El apartheid fue el sistema de segregación racial en Sudáfrica, en vigor hasta 1992. Fue llamado así porque significa ‘separación’ en afrikáans, lengua germánica derivada del neerlandés y hablada principalmente en Sudáfrica. Básicamente, este sistema consistía en la creación de lugares separados, tanto habitacionales como de estudio o de recreo, para los diferentes grupos raciales. Su propósito era conservar el poder para la minoría blanca, 21% de la población, que en otras condiciones habría perdido su posición de privilegio. En teoría, el sistema consistía básicamente en la división de los diferentes grupos raciales para promover el “desarrollo”. Todo este movimiento estaba dirigido por la raza blanca, que instauró todo tipo de leyes que cubrían, en general, aspectos sociales. Se hacía una clasificación racial de acuerdo a la apariencia, a la aceptación social o a la ascendencia. Este nuevo sistema produjo revoluciones y resistencias por parte de los ciudadanos no blancos del país.
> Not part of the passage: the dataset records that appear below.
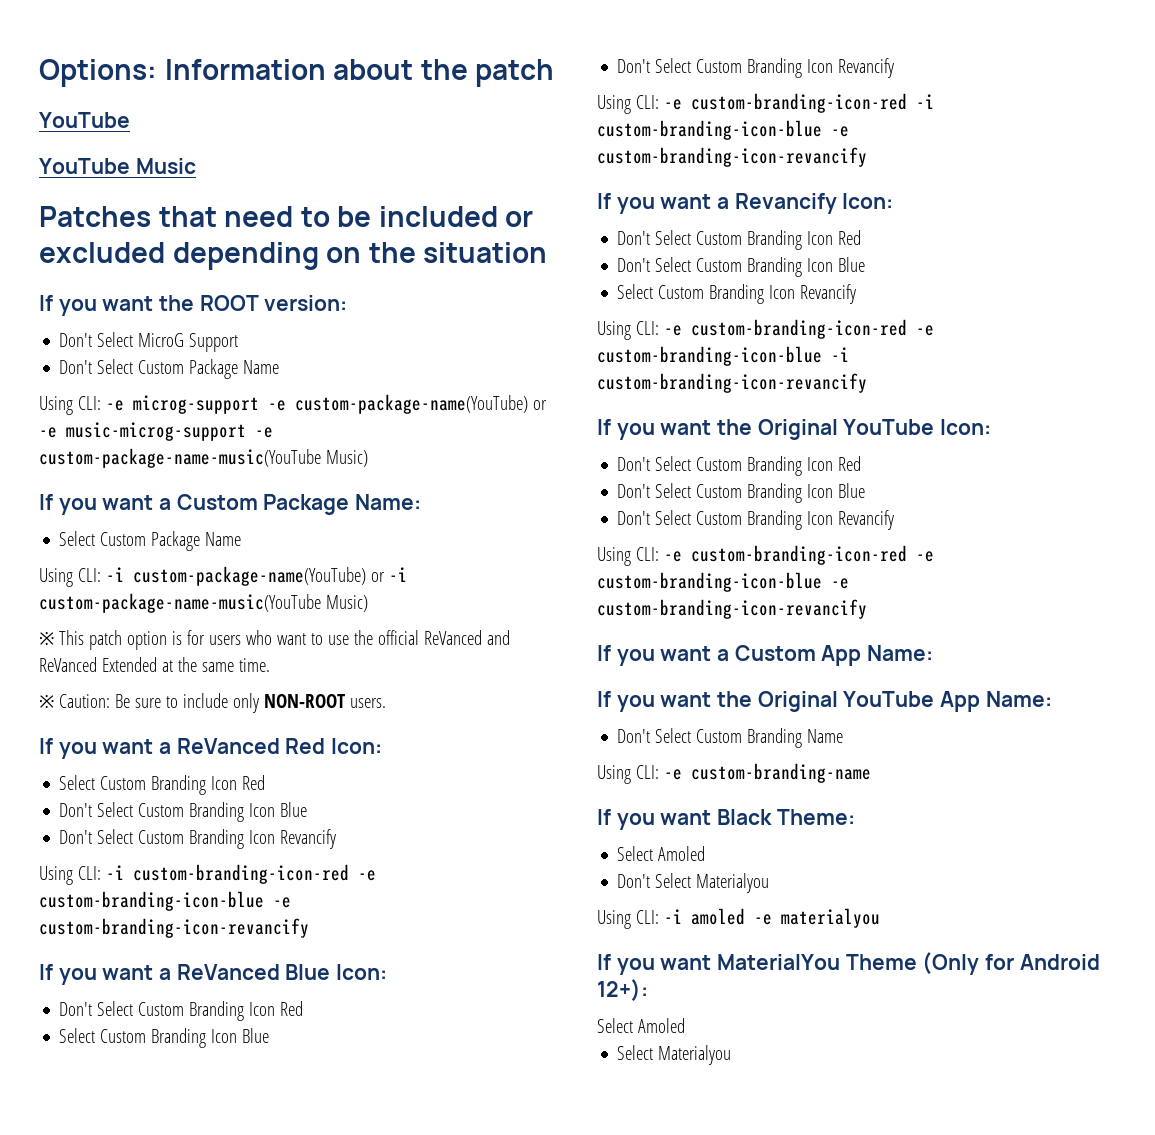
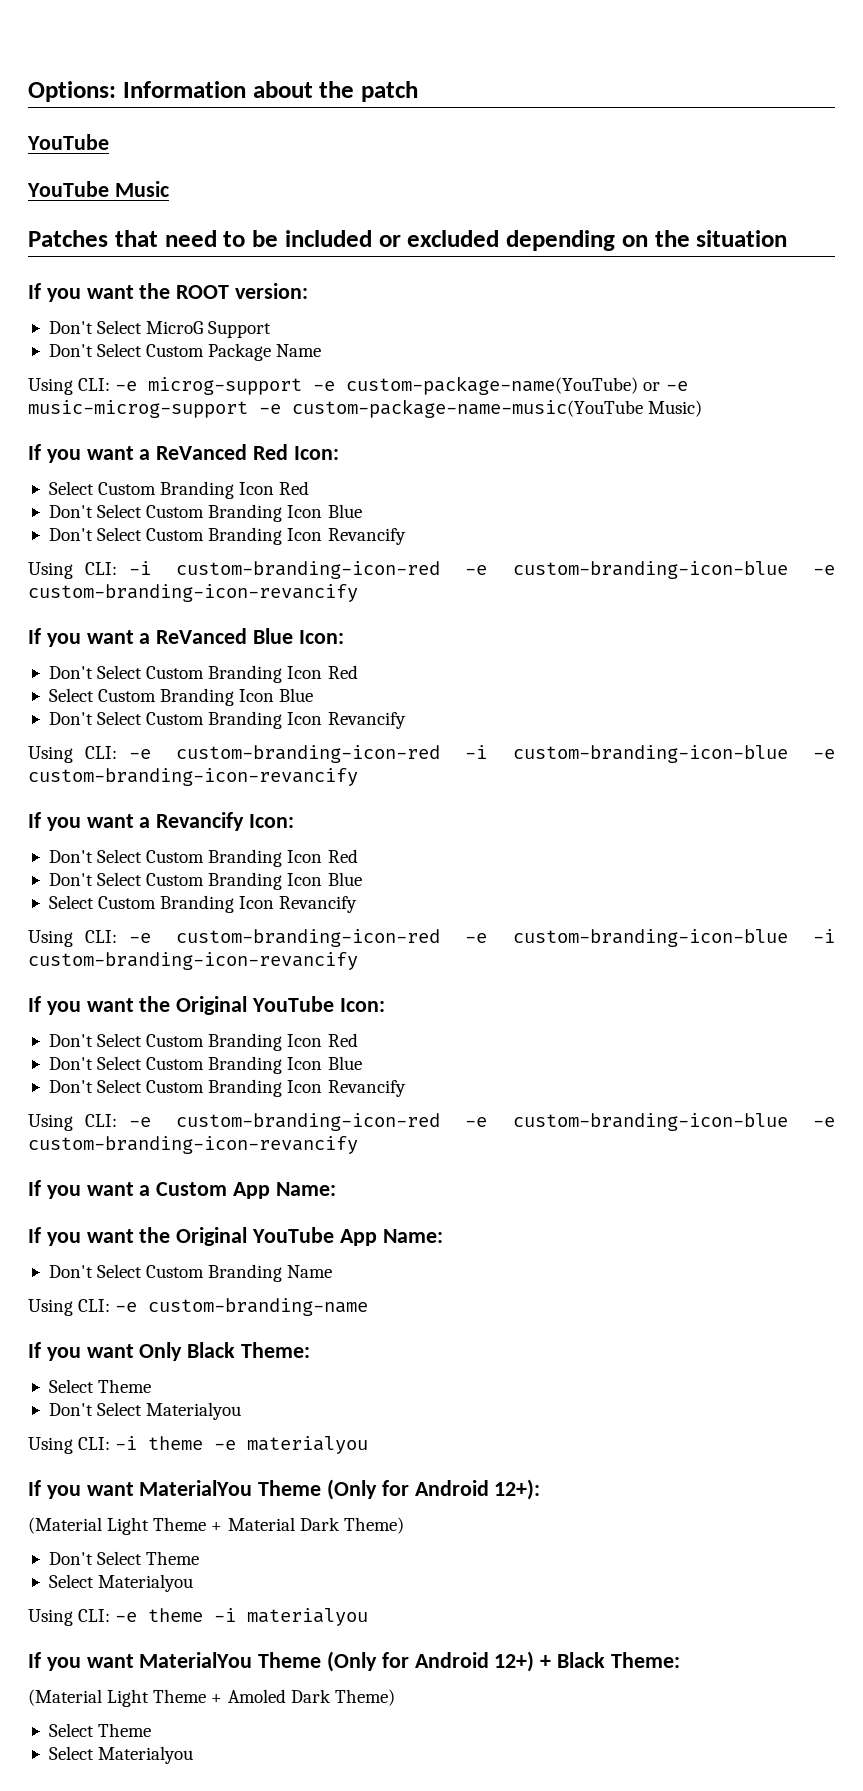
[39,494,422,515] [59,531,242,551] [39,566,407,587] [39,593,368,613] [39,630,510,650] [39,657,270,672] [39,693,386,713] // If you want a Custom Package Name: // Select Custom Package Name // Using CLI: -i custom-package-name(YouTube) or -i custom-package-name-music(YouTube Music) // ※ This patch option is for users who want to use the official ReVanced and ReVanced Extended at the same time. // ※ Caution: Be sure to include only NON-ROOT users. -> (703, 408) none
(712, 817) none -> [139,1342,183,1361] Only
[658,846,706,861] Amoled -> [98,1379,152,1393] Theme
[690,908,745,925] amoled -> [148,1436,204,1450] theme
[597,1018,685,1033] Select Amoled -> [28,1517,404,1535] [48,1551,200,1565] [48,1574,194,1592] [28,1608,369,1626] [28,1651,680,1672] [28,1689,395,1707] [48,1723,152,1737] (Material Light Theme + Material Dark Theme) // Don't Select Theme // Select Materialyou // Using CLI: -e theme -i materialyou // If you want MaterialYou Theme (Only for Android 12+) + Black Theme: // (Material Light Theme + Amoled Dark Theme) // Select Theme

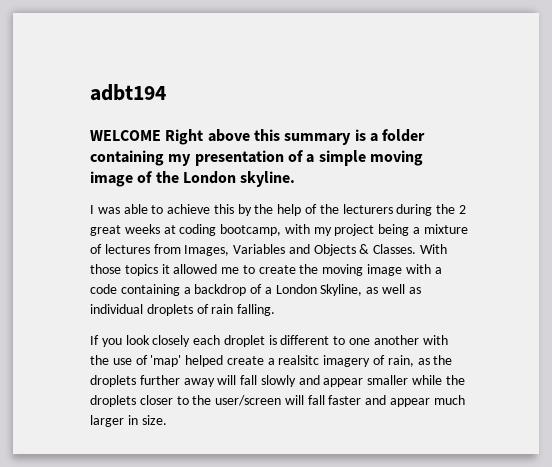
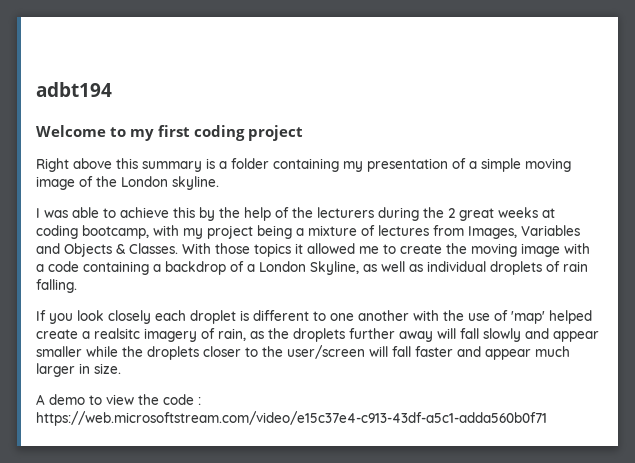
[90,130,161,141] WELCOME -> [36,125,304,141] Welcome to my first coding project //
(167, 420) none -> [36,394,201,405] [36,411,547,426] // A demo to view the code : https://web.microsoftstream.com/video/e15c37e4-c913-43df-a5c1-adda560b0f71

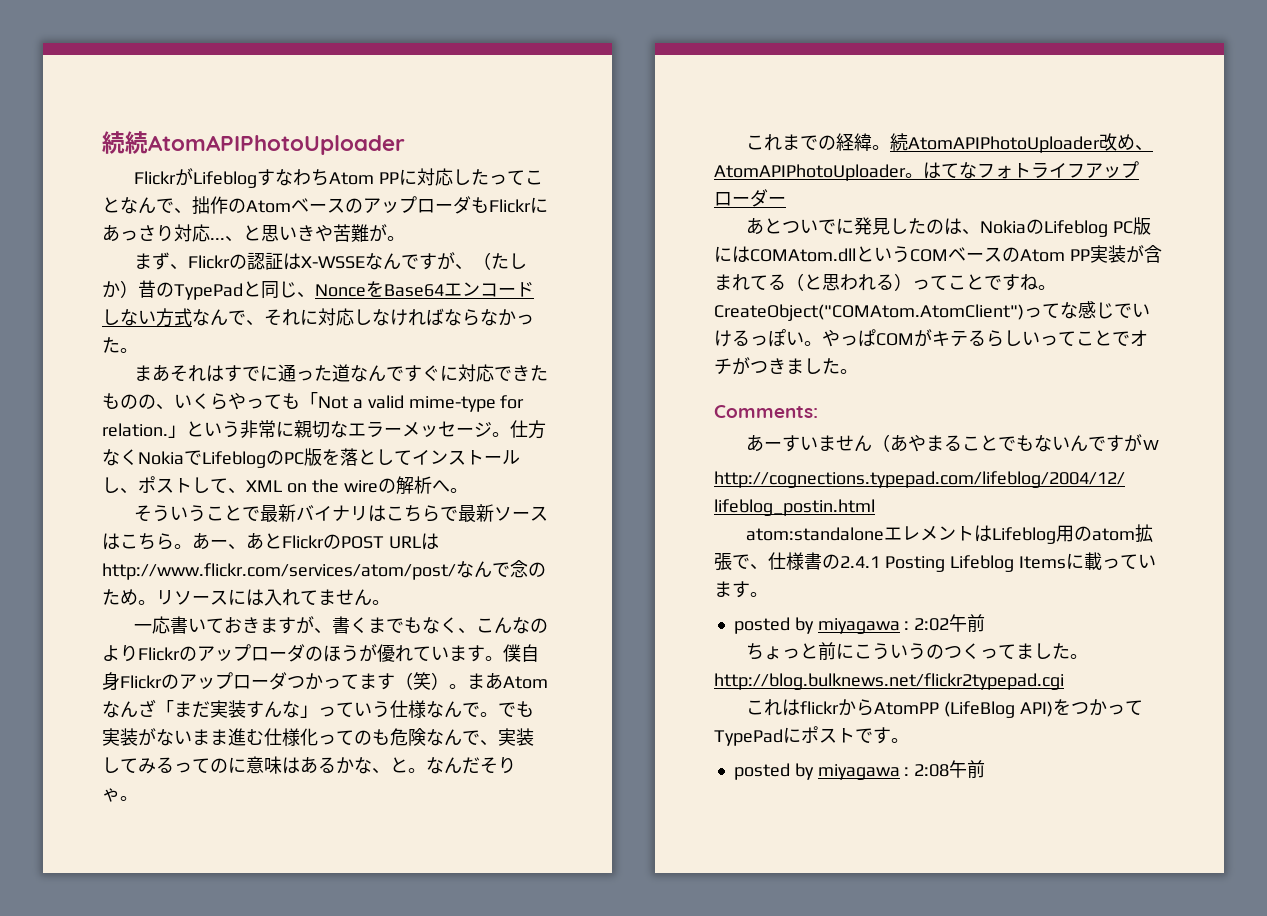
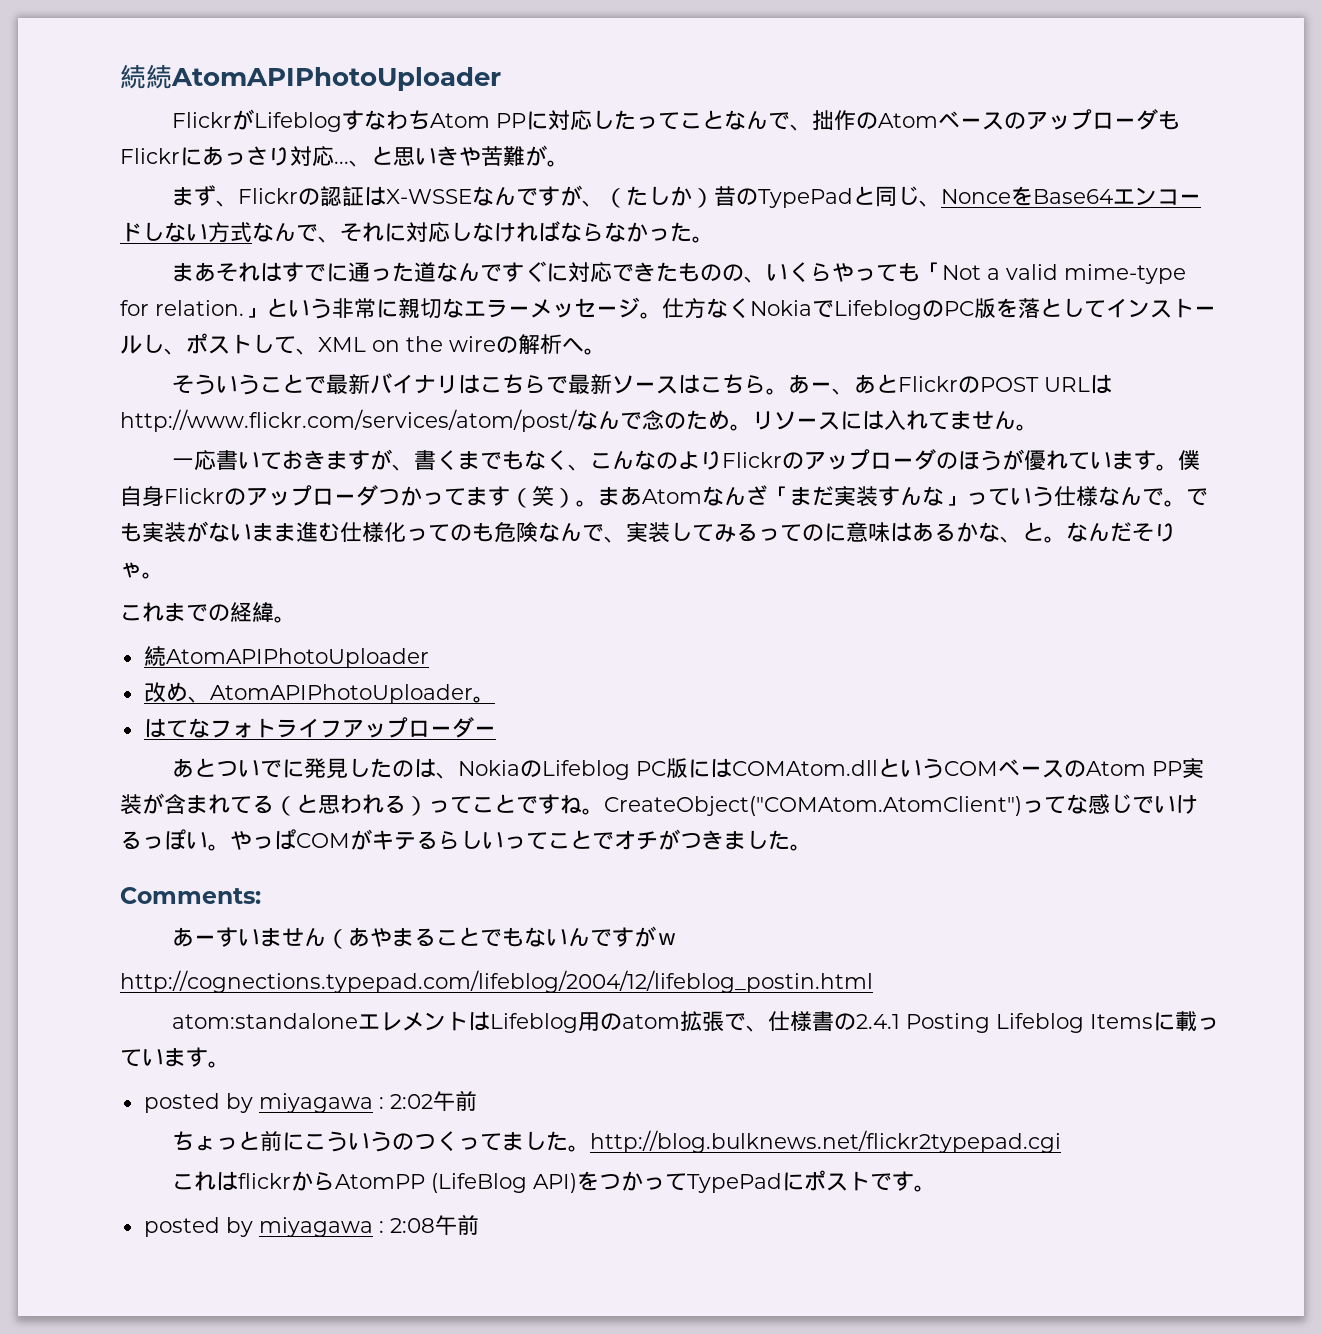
[889,133,1100,153] 続AtomAPIPhotoUploader -> [143,646,429,668] // 続AtomAPIPhotoUploader //
(923, 175) none -> (495, 699) //

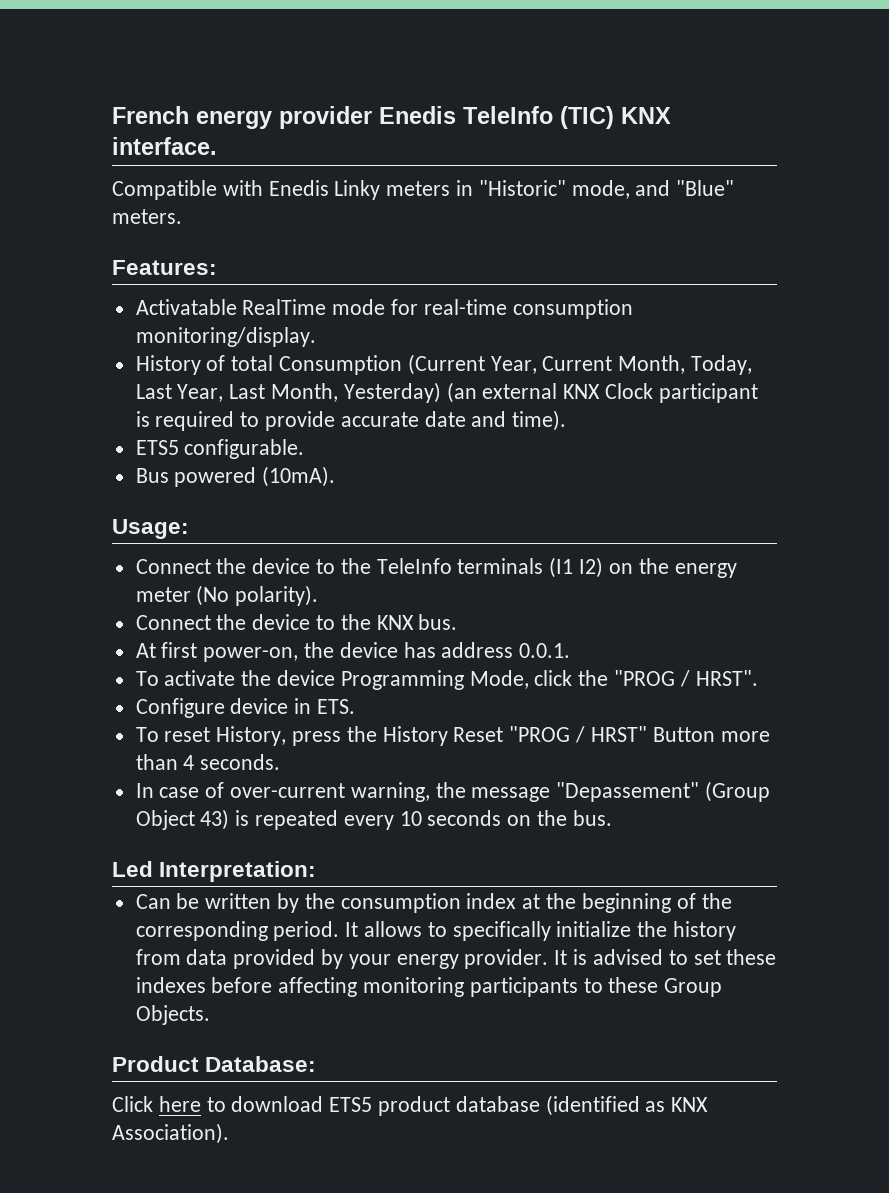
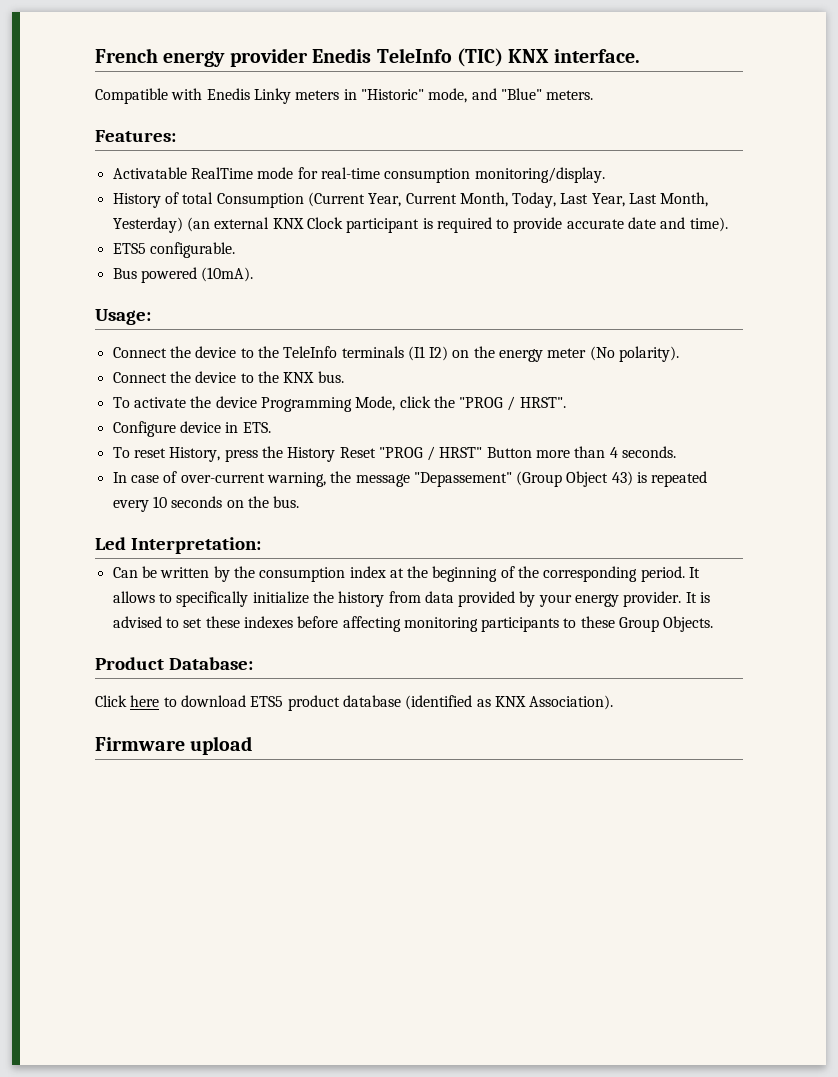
[135,642,571,662] // At first power-on, the device has address 0.0.1. -> (344, 377) none
(229, 1133) none -> [95,736,253,755] // Firmware upload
El apartheid catalán consta de políticos, medios de comunicación y personas en general que, con la excusa de que no se pierdan las instituciones, la cultura y la lengua catalanas, ven de buena manera que todo lo catalán deba estar por encima de lo castellano, no aceptando la igualdad de las lenguas que marca la Constitución. Con la excusa de que no se pierda el catalán, las instituciones ponen a la lengua castellana a la altura de extranjera y lo mismo hacen los medios de comunicación en los cuales el castellano no existe.

En los colegios, las clases en castellano superan ligeramente el 10%, en una clara demostración de que el castellano y el catalán no están equiparados en Catalunya. Para esto, los independentistas también tienen excusa lógicamente y es que, como la mayoría de catalanes son castellanoparlantes, el castellano ya lo aprenden en casa. Esa excusa no es nueva y en su origen es verdad que así era. Pero lo de los idiomas es solamente la punta del iceberg ya que, por ejemplo, en las escuelas también adoctrinan a los niños en el catalanismo y contra España, haciendo creer que ser de un país depende del idioma en el que hablas. Yo he oído decir a niños de cuatro años que son catalanes y que su abuela no es catalana porque no habla en catalán.

En lugar de hacer una ley coherente en la que se potencie el castellano, el catalán y el inglés, hay una absurda ley que dice que, si una familia pide en su derecho que el castellano también se use como lengua vehicular en la escuela, se debe cumplir. Eso pasó en la ciudad catalana de Balaguer donde una familia fue otorgada, por el Tribunal Superior de Justicia de Catalunya, de un 25% de clases en castellano. ¡Un 25! ¡Ojo que no hablamos de todas, ni de la mitad, sino aún de una parte mínima de las clases para sus dos hijos!

Esa familia, finalmente, renunció a ese 25% La madre aseguró que el motivo de su renuncia se debía a las presiones que había recibido por otros vecinos del municipio. Según parece, se filtraron los nombres de los padres en Internet, también donde tienen el negocio. “Ha empezado una pesadilla en la que siento que todo el pueblo me señala por reclamar algo a lo que yo creía que tenía derecho”. La sentencia, que llegó al centro en junio pero que trascendió esta semana, obliga a realizar una materia troncal en castellano, lo que implica tres horas más semanales. El cambio curricular, por imperativo judicial, se aplica a toda la clase

Este acontecimiento es triste, pero más triste es aún ver cómo los políticos y medios catalanes se referían a esta noticia como “por una sola familia, obligan a todas las demás a hacer el doble de horas en castellano”. Sí, el doble, cuyo porcentaje representa solamente un 25%, pero eso no lo dicen.

Los castellanoparlantes y demás catalanes que se sienten españoles ya son institucionalmente ciudadanos de segunda, pero a muchos no les vale con eso y no pararán hasta que se sientan extranjeros en el lugar donde han nacido. Por eso, el gobierno central, sea del color que sea, no debe permitir que se ceda más competencias a la Generalitat, en cuanto a educación se refiere, porque estos 30 años de adoctrinamiento están consiguiendo que los jóvenes crezcan con rechazo a España y que el castellano se observe como el idioma de los que no han estudiado.